YOUR TASK
Write the full listing out again, word for word, but omit the pictures.
....................
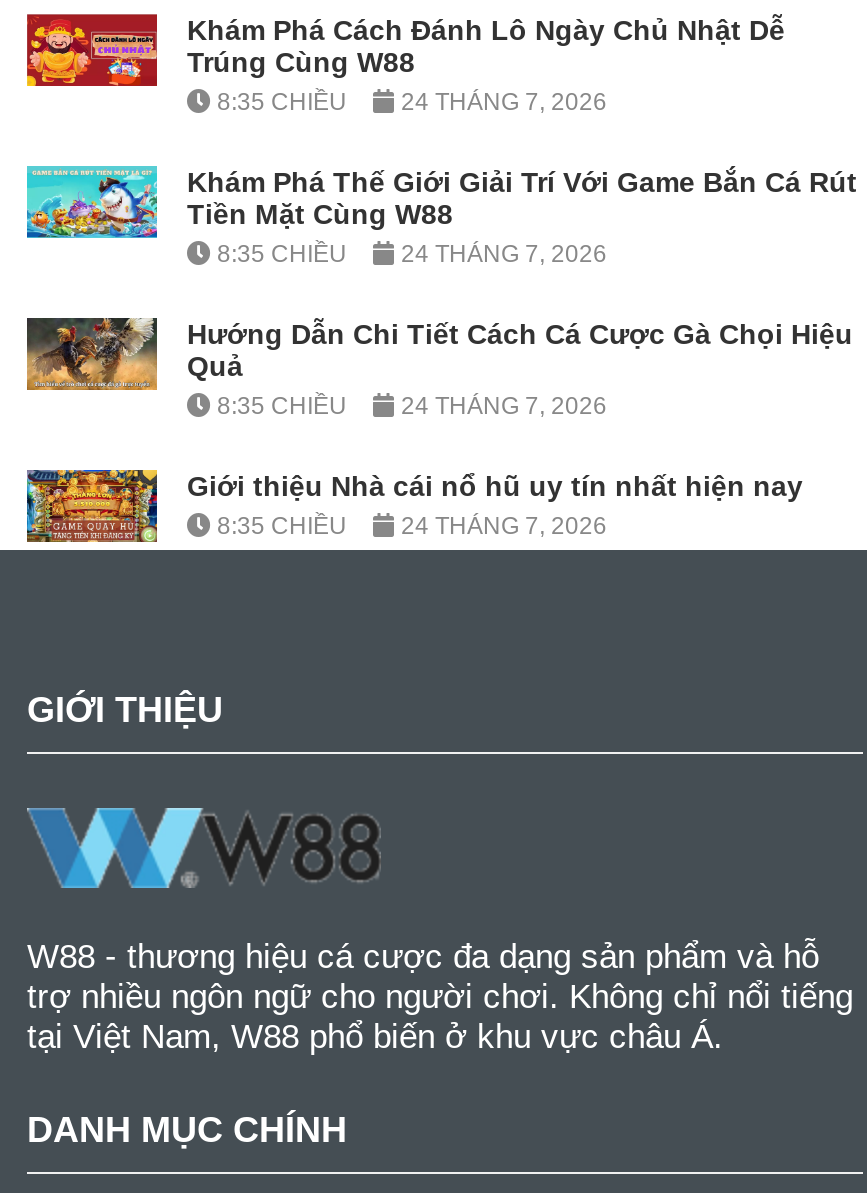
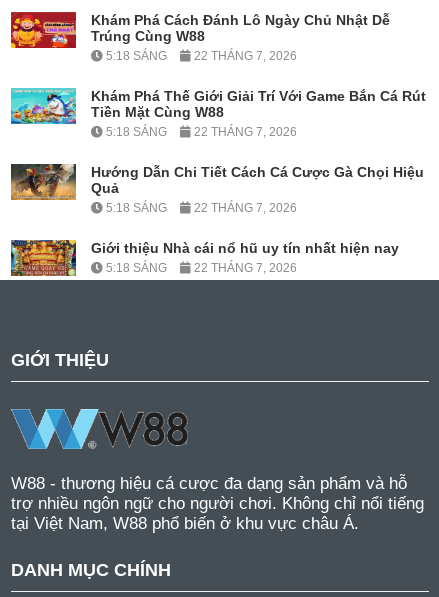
- 8:35 CHIỀU
- 24 THÁNG 7, 2026
+ 5:18 SÁNG
+ 22 THÁNG 7, 2026

- 8:35 CHIỀU
- 24 THÁNG 7, 2026
+ 5:18 SÁNG
+ 22 THÁNG 7, 2026

- 8:35 CHIỀU
- 24 THÁNG 7, 2026
+ 5:18 SÁNG
+ 22 THÁNG 7, 2026

- 8:35 CHIỀU
- 24 THÁNG 7, 2026
+ 5:18 SÁNG
+ 22 THÁNG 7, 2026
....................
EXERCISE OUTPUT
- 8:35 CHIỀU
- 24 THÁNG 7, 2026
+ 5:18 SÁNG
+ 22 THÁNG 7, 2026

- 8:35 CHIỀU
- 24 THÁNG 7, 2026
+ 5:18 SÁNG
+ 22 THÁNG 7, 2026

- 8:35 CHIỀU
- 24 THÁNG 7, 2026
+ 5:18 SÁNG
+ 22 THÁNG 7, 2026

- 8:35 CHIỀU
- 24 THÁNG 7, 2026
+ 5:18 SÁNG
+ 22 THÁNG 7, 2026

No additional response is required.